What you are asked to do: Look through the records below and copy each line that includes the word "Nero".

(Before-and-after change data)
───

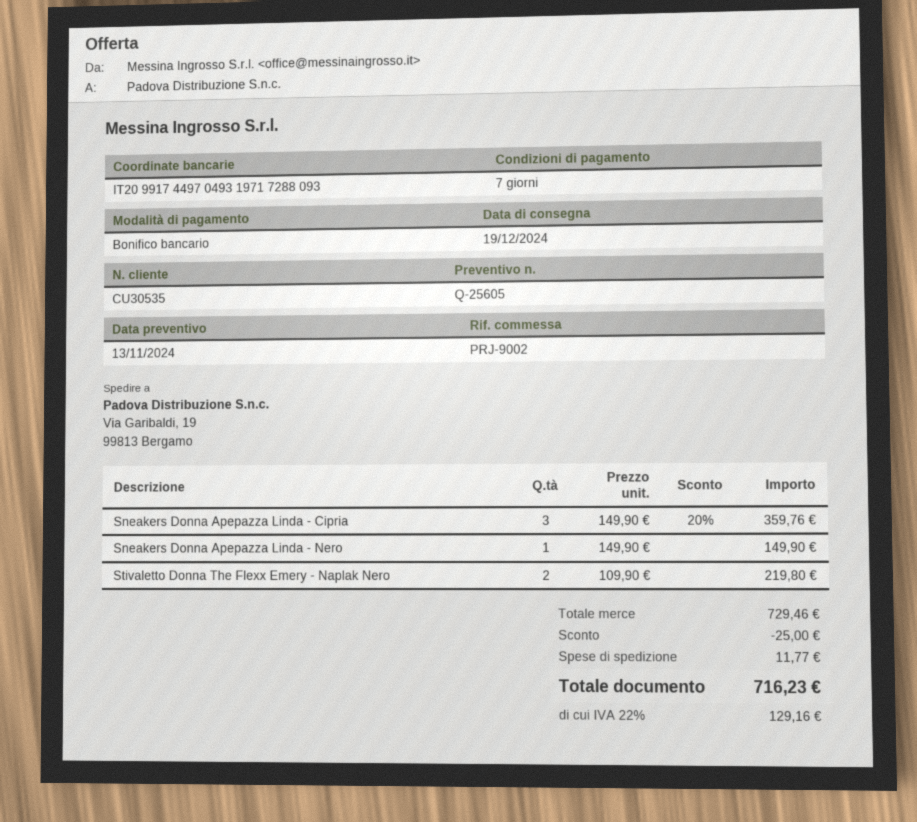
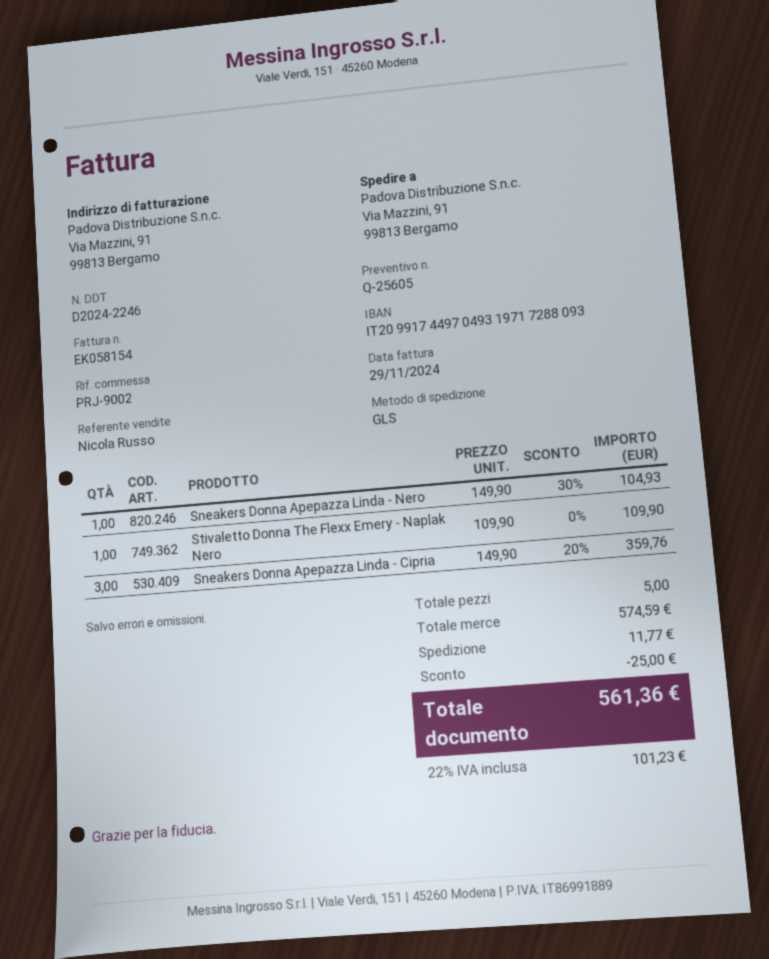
ship to: Via Garibaldi, 19, 99813 Bergamo -> Via Mazzini, 91, 99813 Bergamo
Sneakers Donna Apepazza Linda - Nero: 1 x 149.90 = 149.90 -> 1 x 149.90 - 30% = 104.93
Stivaletto Donna The Flexx Emery - Naplak Nero: 2 x 109.90 = 219.80 -> 1 x 109.90 = 109.90
subtotal: 729.46 -> 574.59
tax: 22% = 129.16 -> 22% = 101.23
total: 716.23 -> 561.36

───

Answer to this task:
Sneakers Donna Apepazza Linda - Nero: 1 x 149.90 = 149.90 -> 1 x 149.90 - 30% = 104.93
Stivaletto Donna The Flexx Emery - Naplak Nero: 2 x 109.90 = 219.80 -> 1 x 109.90 = 109.90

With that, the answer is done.